FlashLabs Researchers Release Chroma 1.0: A 4B Real Time Speech Dialogue Model With Personalized Voice Cloning

Chroma 1.0 is a real time speech to speech dialogue model that takes audio as input and returns audio as output while preserving the speaker identity across multi turn conversations. It is presented as the first open source end to end spoken dialogue system that combines low latency interaction with high fidelity personalized voice cloning from only a few seconds of reference audio.

The model operates directly on discrete speech representations rather than on text transcripts.

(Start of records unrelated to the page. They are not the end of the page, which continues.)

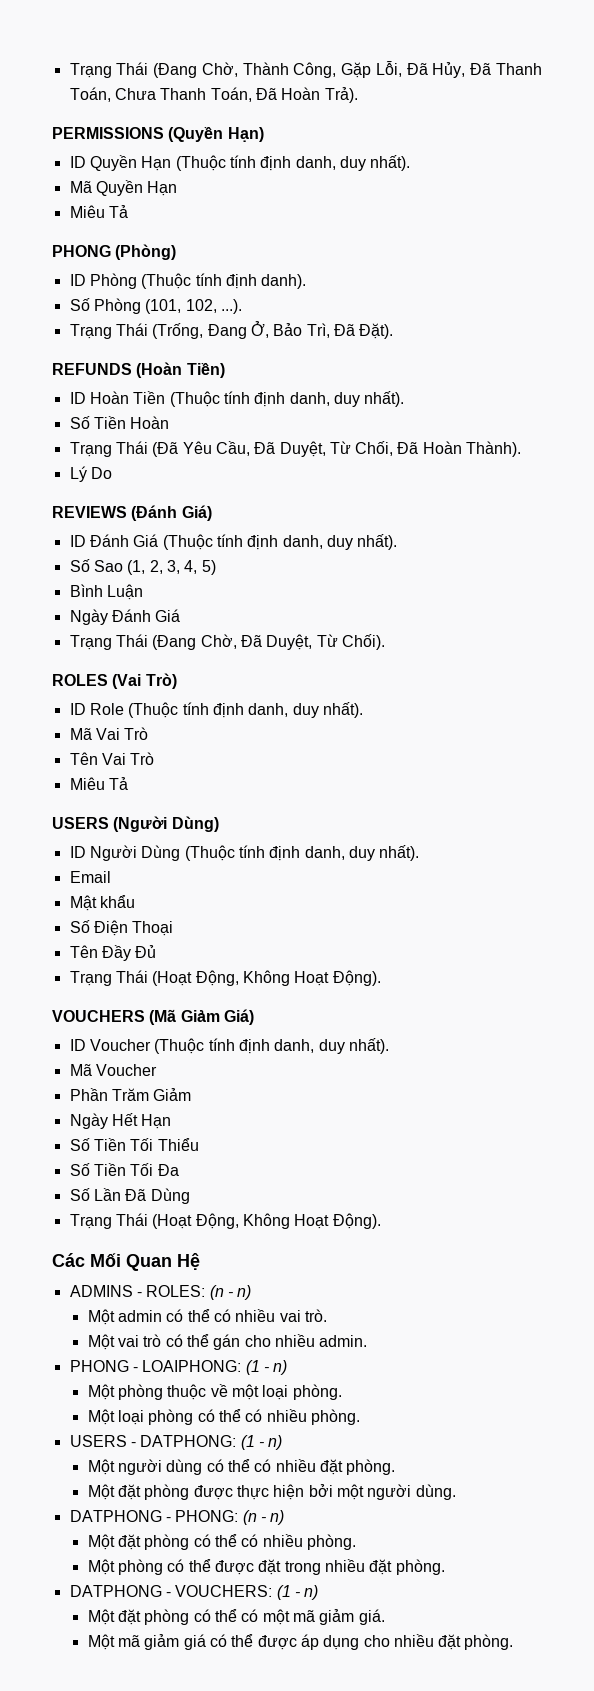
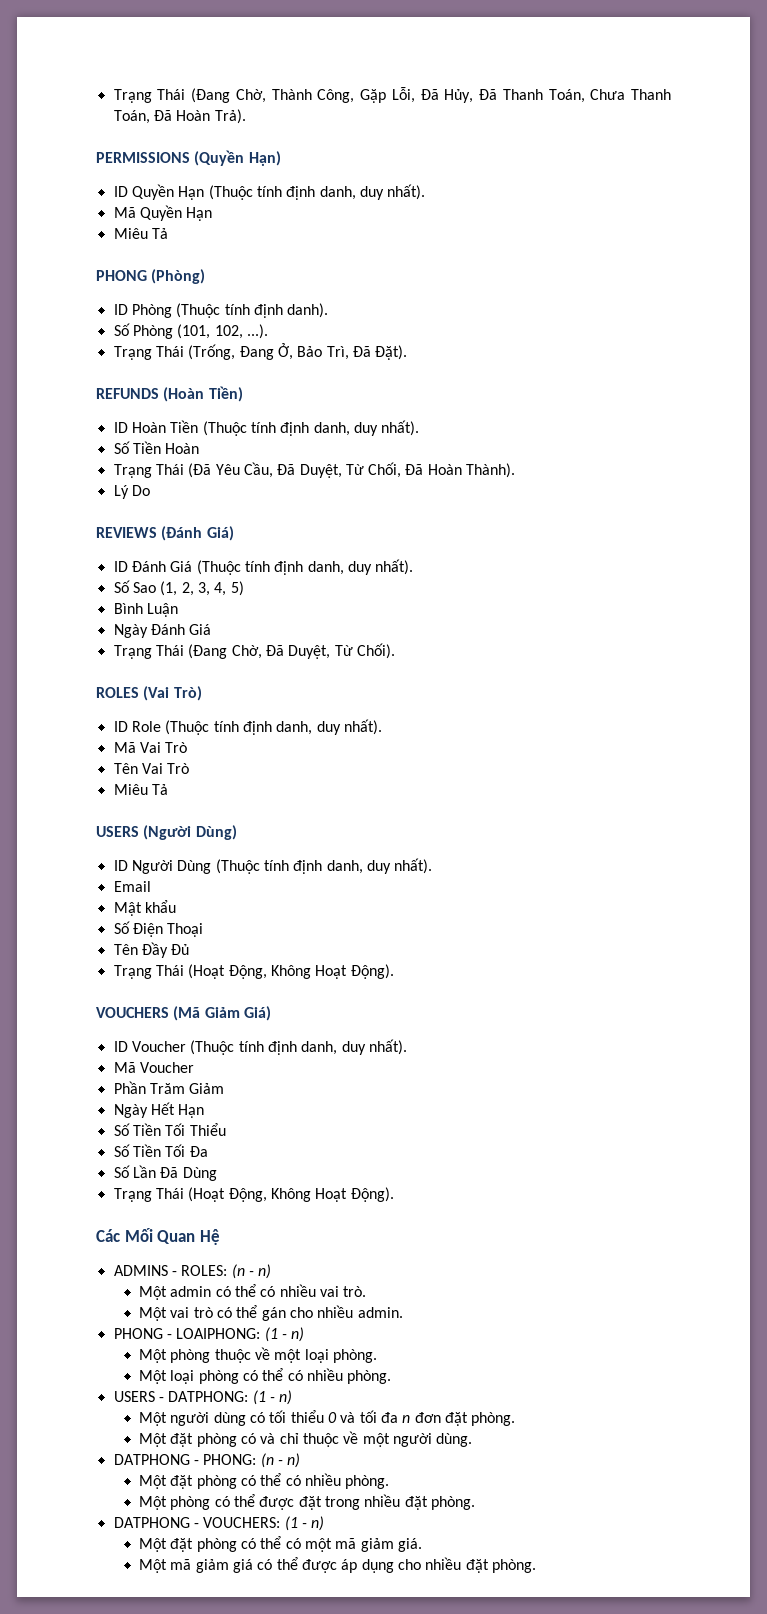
- Một người dùng có thể có nhiều đặt phòng.
+ Một người dùng có tối thiểu 0 và tối đa n đơn đặt phòng.
- Một đặt phòng được thực hiện bởi một người dùng.
+ Một đặt phòng có và chỉ thuộc về một người dùng.

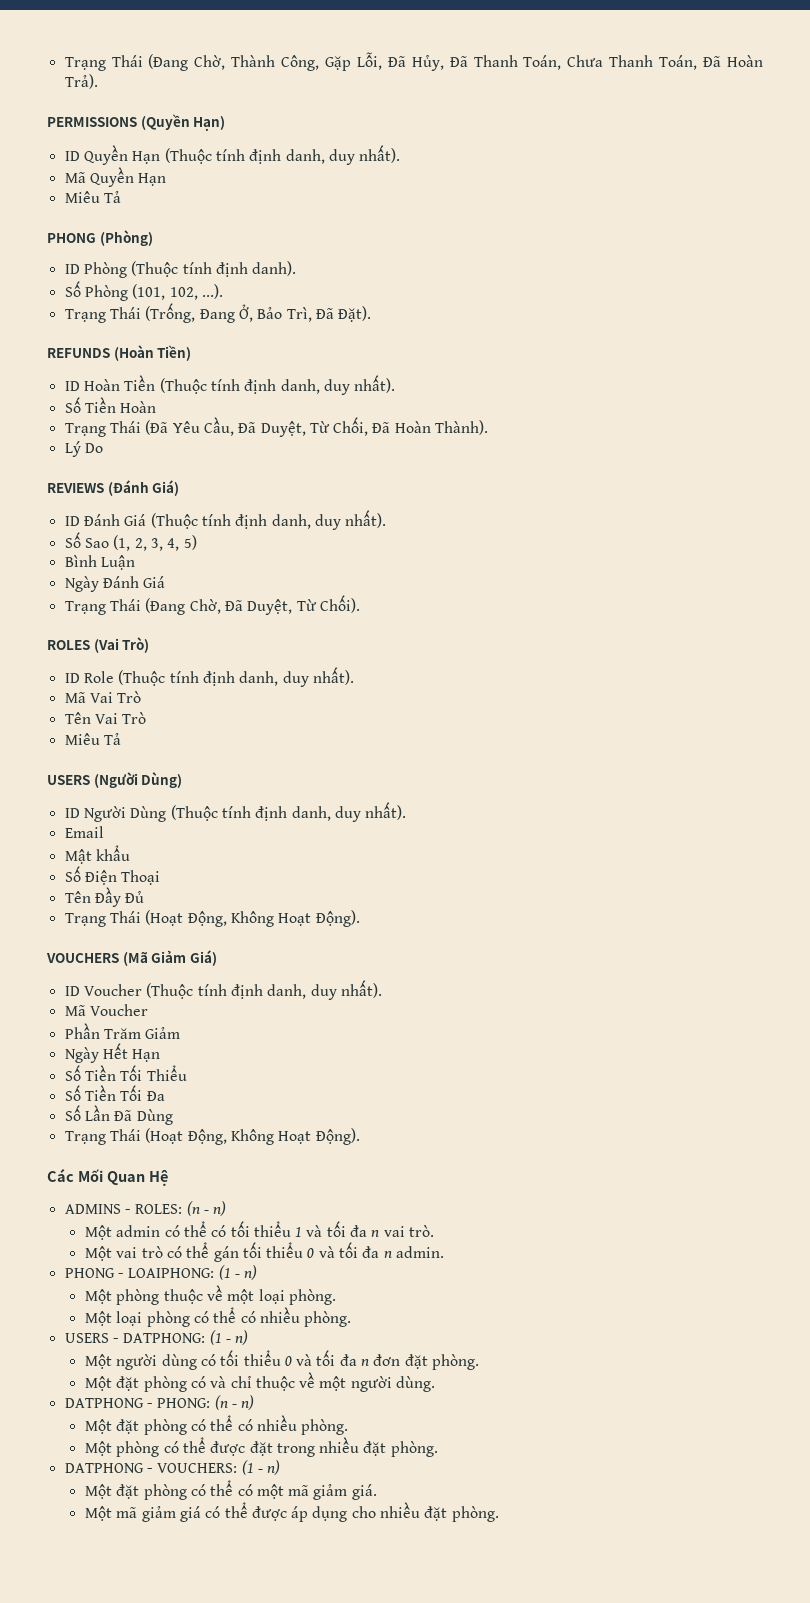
- Một admin có thể có nhiều vai trò.
+ Một admin có thể có tối thiểu 1 và tối đa n vai trò.
- Một vai trò có thể gán cho nhiều admin.
+ Một vai trò có thể gán tối thiểu 0 và tối đa n admin.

It targets the same use cases as commercial real time agents, but with a compact 4B parameter dialogue core and a design that treats speaker similarity as a primary objective, not as an auxiliary feature. Chroma achieves a reported 10.96% relative improvement in speaker similarity over a human baseline and reaches a Real Time Factor (RTF) of 0.43, so it can generate speech more than 2 times faster than playback.

https://arxiv.org/pdf/2601.11141

From cascaded ASR ➡️ LLM ➡️ TTS ➡️ end to end S2S

Most production assistants still use a three stage pipeline, automatic speech recognition to convert audio to text, a large language model for reasoning, and text to speech synthesis. This structure is flexible but it introduces latency and loses paralinguistic information such as timbre, emotion, speaking rate and prosody once the system collapses audio to text. In real time dialogue this loss of acoustic detail directly hurts speaker fidelity and naturalness.

Chroma follows the newer class of speech to speech systems that map between sequences of codec tokens. A speech tokenizer and neural codec produce quantized acoustic codes. A language model then reasons and responds over a sequence that interleaves text tokens and audio codes, without an explicit intermediate transcript. This keeps the model conditioned on prosody and speaker identity during the whole processing chain.

Architecture, Reasoner + speech generation stack

Chroma 1.0 has two main subsystems. The Chroma Reasoner handles multimodal understanding and text generation. The speech stack, Chroma Backbone, Chroma Decoder and Chroma Codec Decoder, converts that semantic output into personalized response audio.

The Chroma Reasoner is built on the Thinker module from the Qwen-omni series and uses the Qwen2 Audio encoding pipeline. It processes text and audio inputs with shared front ends, fuses them with cross modal attention, and aligns them over time using Time aligned Multimodal Rotary Position Embedding (TM-RoPE). The output is a sequence of hidden states that carry both linguistic content and acoustic cues, for example rhythm and emphasis.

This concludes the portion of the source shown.